== Task item ==
All lines from the one containing "margin-left: 46px ->" down to the one containing "2025 -> 1542325", both ends included, are to be given again exactly; omit the rest of the listing below.

== Given records ==
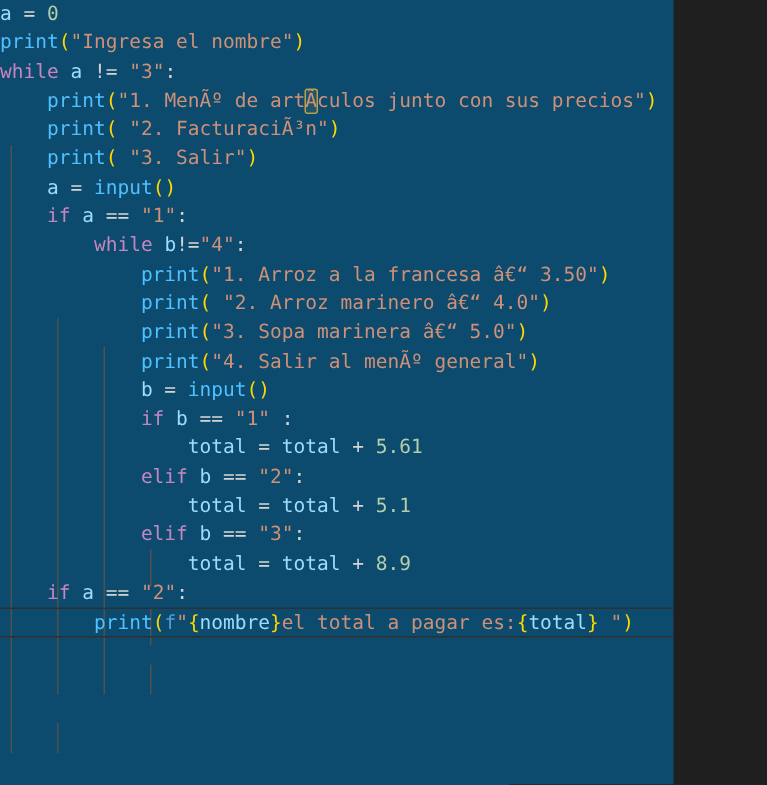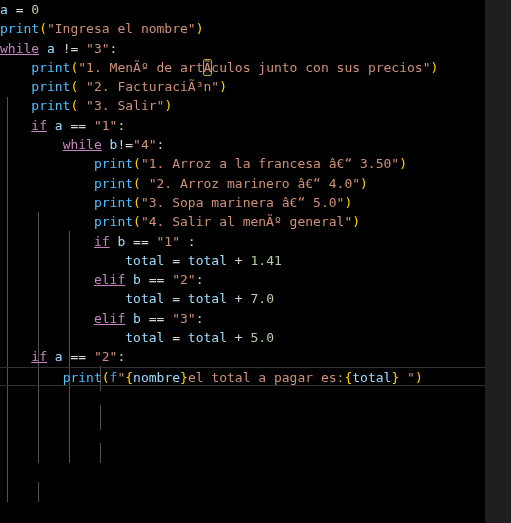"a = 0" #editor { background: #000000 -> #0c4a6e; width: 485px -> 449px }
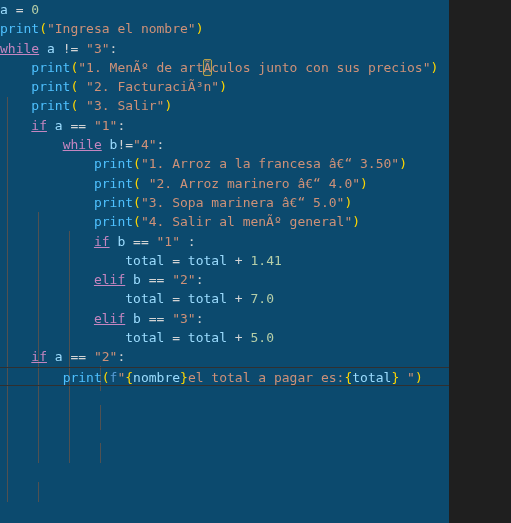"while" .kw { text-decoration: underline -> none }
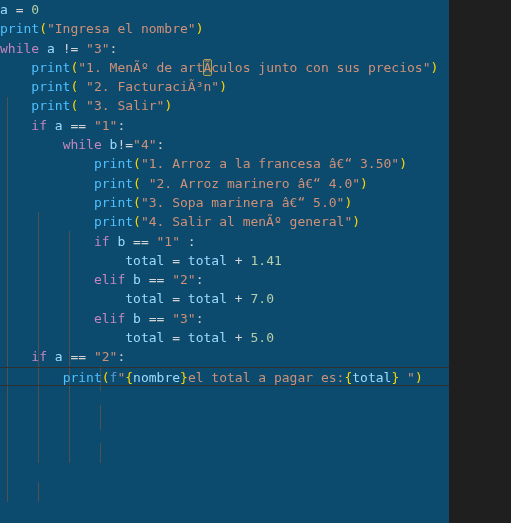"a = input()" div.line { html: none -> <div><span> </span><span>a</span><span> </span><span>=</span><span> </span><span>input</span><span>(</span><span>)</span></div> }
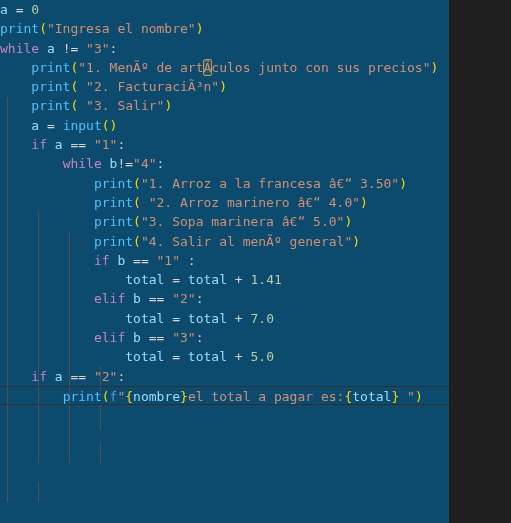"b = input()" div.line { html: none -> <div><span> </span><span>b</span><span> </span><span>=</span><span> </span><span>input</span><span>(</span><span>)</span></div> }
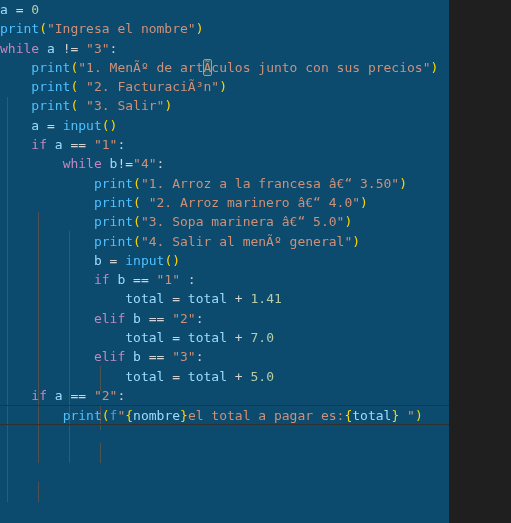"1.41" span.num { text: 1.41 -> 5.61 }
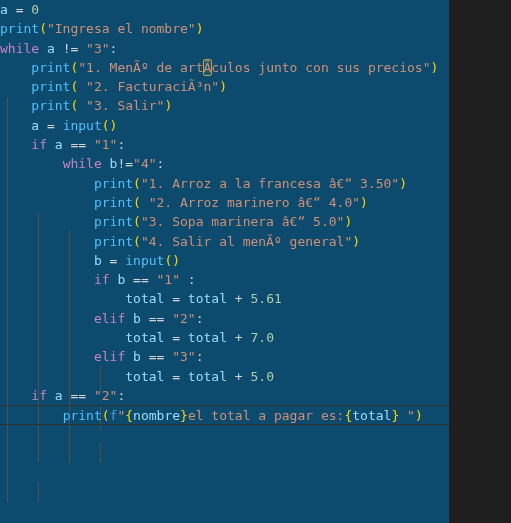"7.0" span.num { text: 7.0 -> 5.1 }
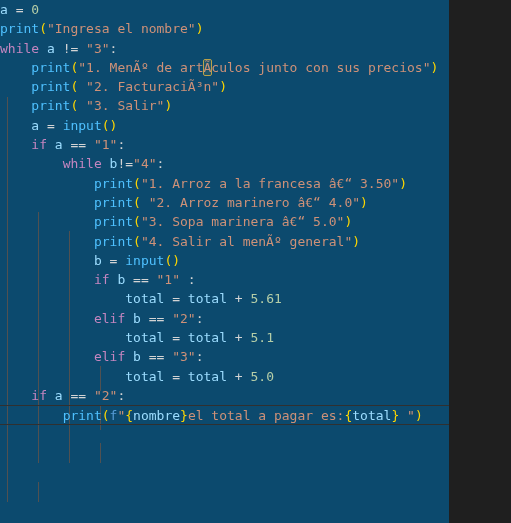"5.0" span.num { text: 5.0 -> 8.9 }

--

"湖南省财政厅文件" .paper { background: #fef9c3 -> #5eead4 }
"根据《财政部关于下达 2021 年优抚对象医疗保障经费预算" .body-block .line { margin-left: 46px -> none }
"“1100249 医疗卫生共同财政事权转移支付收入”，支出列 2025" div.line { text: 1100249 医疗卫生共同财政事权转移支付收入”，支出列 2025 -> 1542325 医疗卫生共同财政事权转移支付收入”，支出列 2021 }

== Response ==
"根据《财政部关于下达 2021 年优抚对象医疗保障经费预算" .body-block .line { margin-left: 46px -> none }
"“1100249 医疗卫生共同财政事权转移支付收入”，支出列 2025" div.line { text: 1100249 医疗卫生共同财政事权转移支付收入”，支出列 2025 -> 1542325 医疗卫生共同财政事权转移支付收入”，支出列 2021 }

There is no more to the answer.